Micron's strategy for transitioning to 3D NAND is quite different from the path that Samsung took. Similar to other projects, Micron is once more partnered with Intel to produce this generation of flash memory, and their 3D NAND is different compared to Samsung in several ways. While the rest of the industry chose to combine the 3D NAND transition with a switch from a floating gate memory cell to a charge trap design, Intel and Micron's 3D NAND is still a floating gate design, making the end-point a 'simpler' two-step process. As a result, the capacity is also quite different: Samsung's 3D NAND debuted with a 32-layer but small 86Gb MLC die and 128Gb TLC, later followed up with a 128Gb MLC, whereas the Intel/Micron first effort on 32-layer 3D NAND is an MLC part with a capacity of 256Gb and a TLC part with 384Gb, making for a much larger die. While Samsung has continued to develop planar NAND alongside their 3D NAND and recently reintroduced planar NAND to their retail SSD family with the 750 EVO, Micron is committed to going all-3D with new products. To be clear however, Micron's existing planar NAND products won't be going away quickly (especially in the enterprise market).

The Crucial MX300 750GB

The MX300 was first made official at a Micron enterprise storage event with a release planned for April/early Q2. While the launch of the full range of drives was pushed back to allow for a new firmware revision with improved performance to go through a QA cycle, Micron is sticking with the original plan of first launching a limited edition single 750GB capacity, with the full range of capacities and M.2 versions to fill in over the rest of the year. With seven extra weeks of firmware work behind them, supplies of the 750GB MX300 may not be as limited as they would have been for an April launch, but availability could be temporarily constrained as the drives with the updated firmware make their way through the supply chain. Despite this, we also expect that a tight supply of the 3D TLC was a contributing factor in a staggered release, and as a result we start with the Limited Edition first.

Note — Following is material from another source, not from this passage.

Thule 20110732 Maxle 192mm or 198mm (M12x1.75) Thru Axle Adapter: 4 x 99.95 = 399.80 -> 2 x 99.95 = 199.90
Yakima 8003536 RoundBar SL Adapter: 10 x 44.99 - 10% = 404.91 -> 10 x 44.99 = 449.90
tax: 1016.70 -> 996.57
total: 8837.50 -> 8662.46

750GB is not a typical capacity for a SSD, but the 384Gb (48GB) die capacity of Micron's 3D TLC makes it hard to hit the usual power of two drive capacity points without having a much larger overprovisioning ratio than is typical of a consumer drive. Instead, the MX300 line will probably be the first time we see TLC clearly resulting in an increase of capacity relative to MLC drives across the full range of products, rather than just offering a lower price per GB (and one extra capacity at the high end). Micron hasn't nailed down the final specifications for the other capacities of MX300, but we do know that the smallest drive will use six dies. This will give it a raw capacity of 288GB and the usable capacity may be around 275GB rather than something in the 240-256GB range. The largest (and last to launch) capacity will be in the neighborhood of 2TB. The 750GB model uses sixteen dies arranged in eight packages of two dies each for a raw capacity of 768GB.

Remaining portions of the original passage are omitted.